Secretaries of the United Nations Joint Staff Pension Board (1950-1999), Chief Executive Officers (1998-2020), Chief Executive of Pension Administration (from 2020)
| Year | Country | Name |
|---|---|---|
| 1950-1952 | Unknown | Mr. Bannerman Clark |
| 1953-1954 | United Kingdom | Ms. Mildred Riddelsdell |
| 1955-1958 | France | Mr. Jacques Isaac-Georges |
| 1958-1960 | Netherlands | Mr. Bernardus Tielman Twight |
| 1960-1963 | Netherlands | Mr. H.R. Wilmot |
| 1963-1983 | Israel | Mr. Arthur Liveran |
| 1983-1987 | United Kingdom | Mr. Anthony Mango |
| 1987-2000 | USA | Mr. Raymond Gieri |
| 2001-2012 | France | Mr. Bernard Cochemé |
| 2013-2018 | Mexico | Mr. Sergio Arvizu |
| Aug 2018 - Dec 2018 | USA | Mr. Paul Dooley (Acting CEO) |
| 2019 | USA | Ms. Janice Dunn Lee (Acting CEO) |
| 2020- | Canada | Ms. Rosemarie McClean |

In 2020, under the new leadership of Ms. Rosemarie McClean as Chief Executive of Pension Administration, the Fund adopted a new strategy aimed at simplifying the client experience, modernizing pension services and building a strong, global partnership.

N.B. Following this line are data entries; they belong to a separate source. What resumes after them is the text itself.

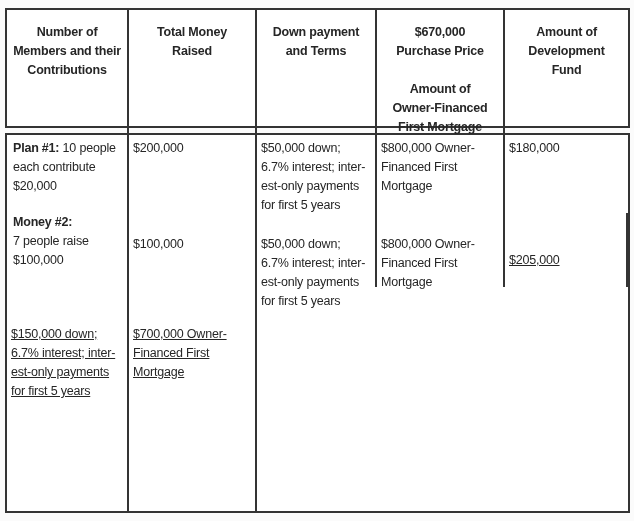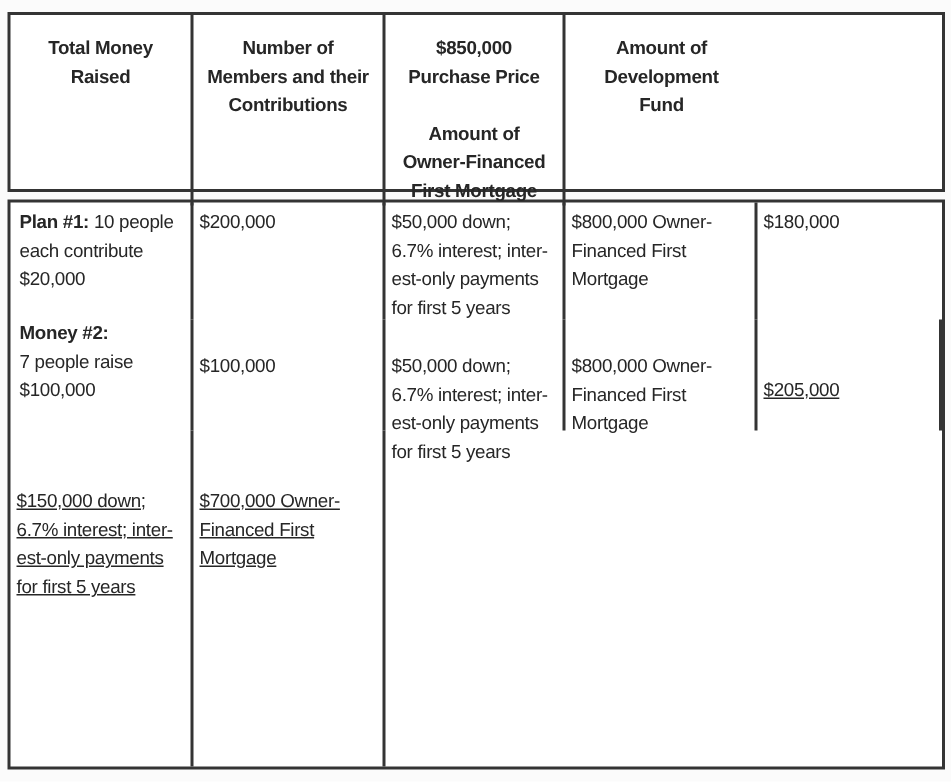"Total Money" div.cell { order: before "Number of" -> after "Number of" }
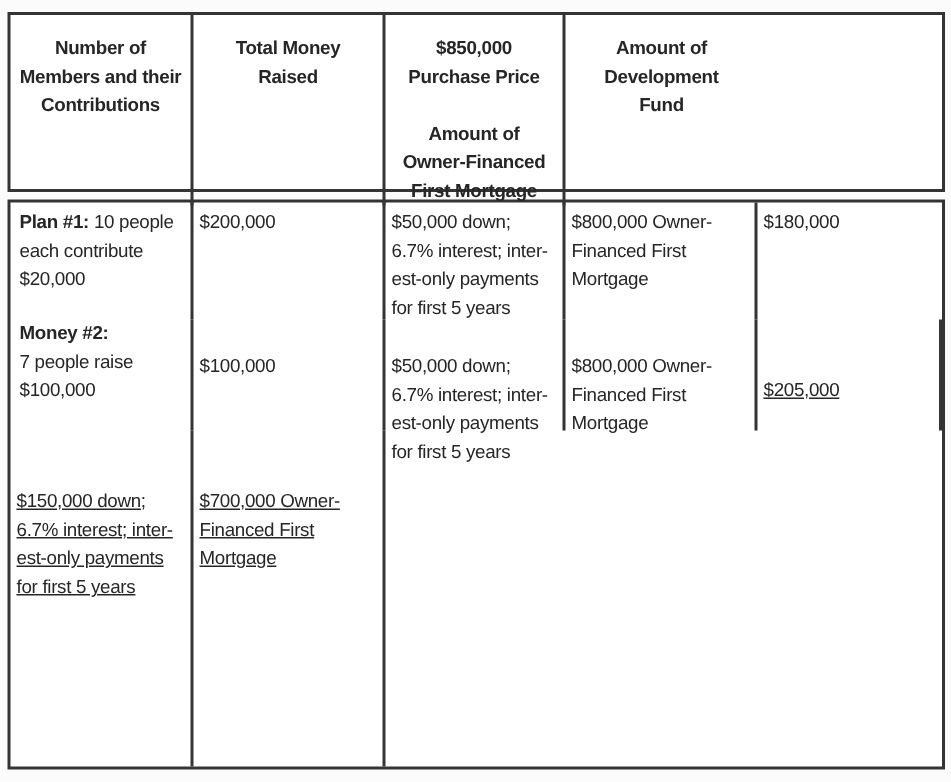"Down payment" div.cell { html: none -> <div>Down payment and Terms</div> }
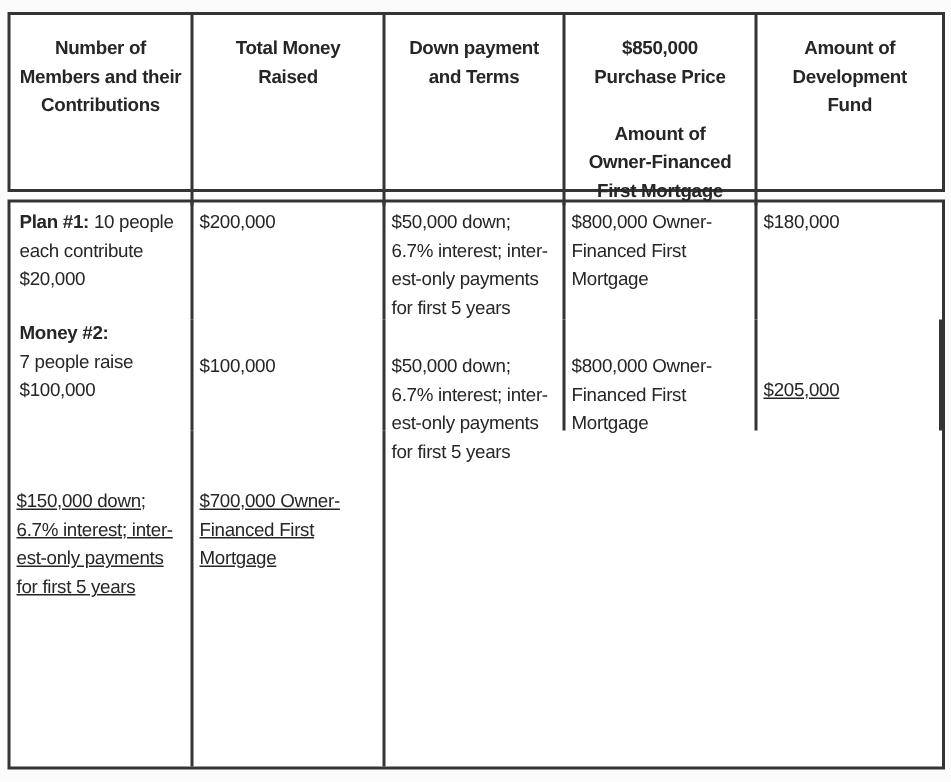"$850,000" div.cell { text: $850,000 -> $670,000 }
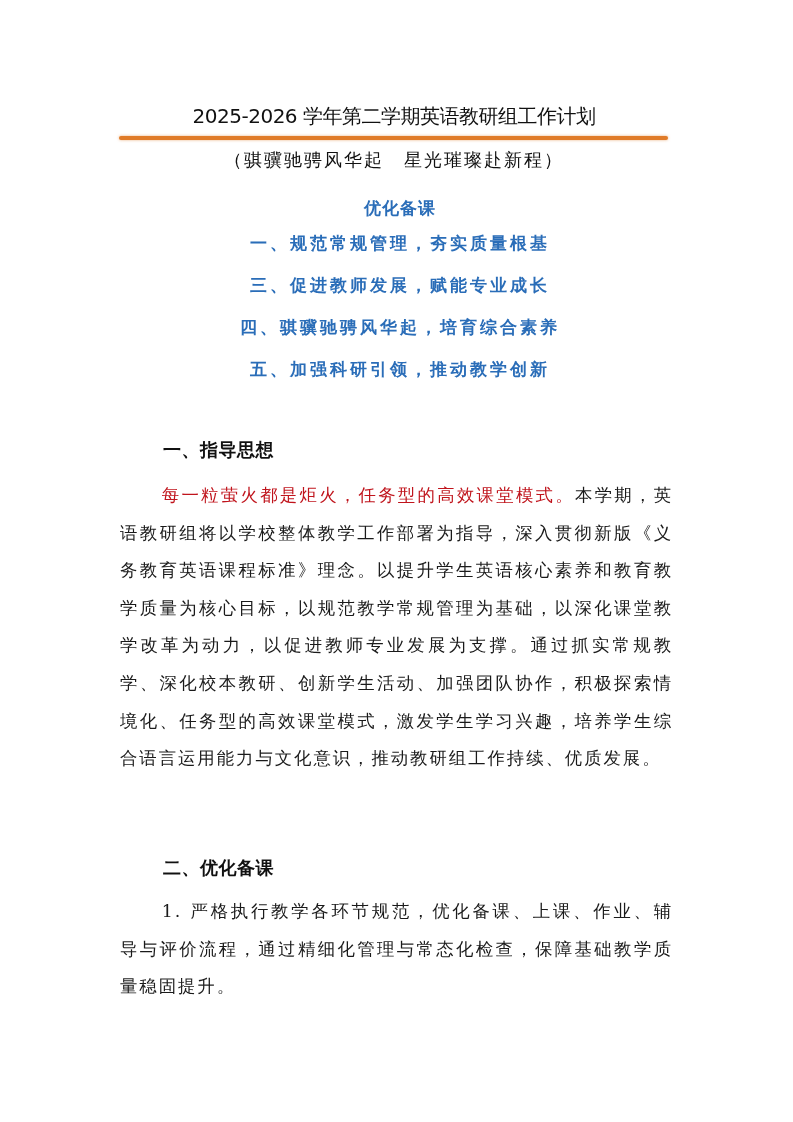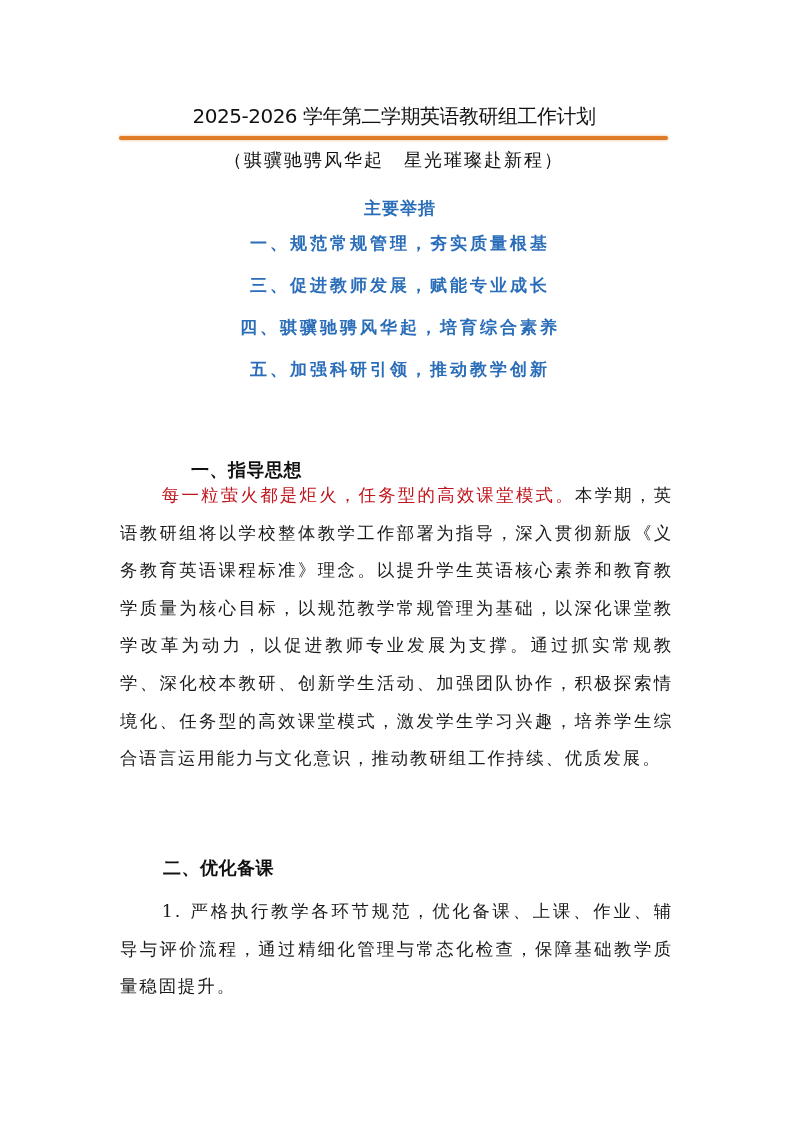"主要举措" div.measures-title { text: 主要举措 -> 优化备课 }
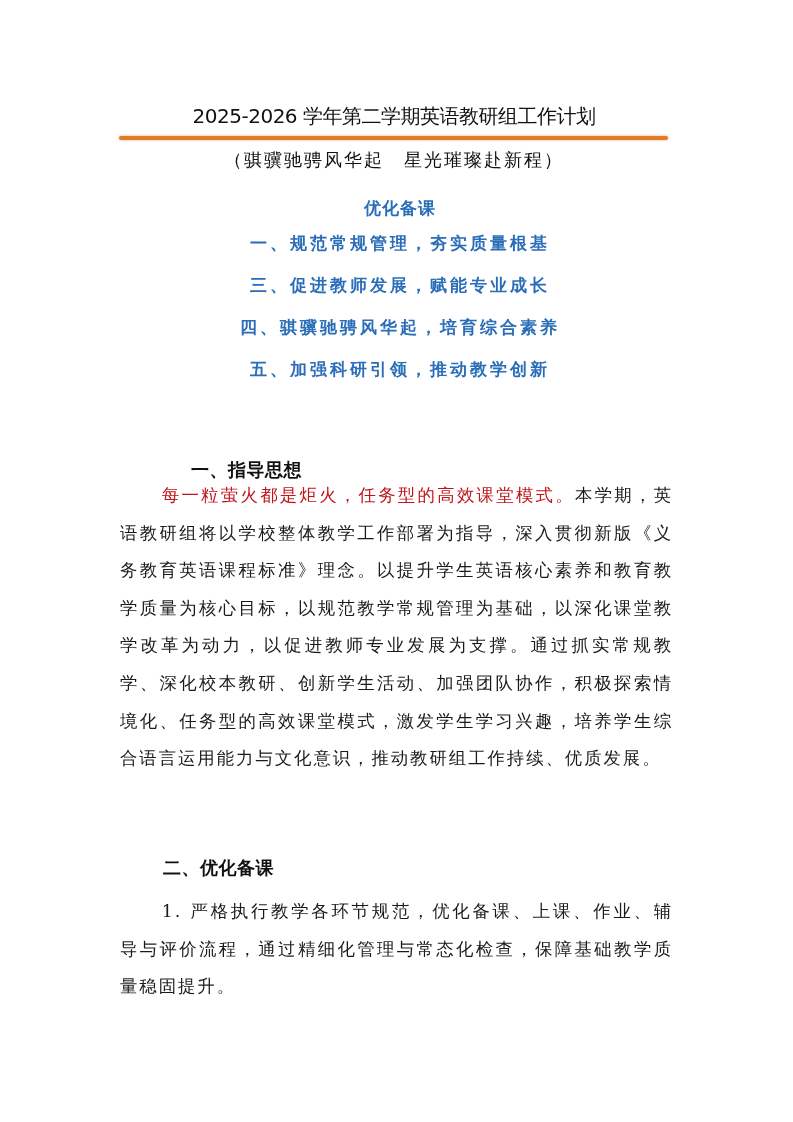"一、指导思想" div.heading { margin-left: 28px -> none; top: 457px -> 437px }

In 2022, the Fund received an award from the United Nations Secretary-General in the innovation and sustainability category for one of its flagship projects, the Digital Certificate of Entitlement (DCE). The DCE app allows retirees and beneficiaries to issue their yearly proof of life and residence through an app, instead of sending a paper form to the Fund.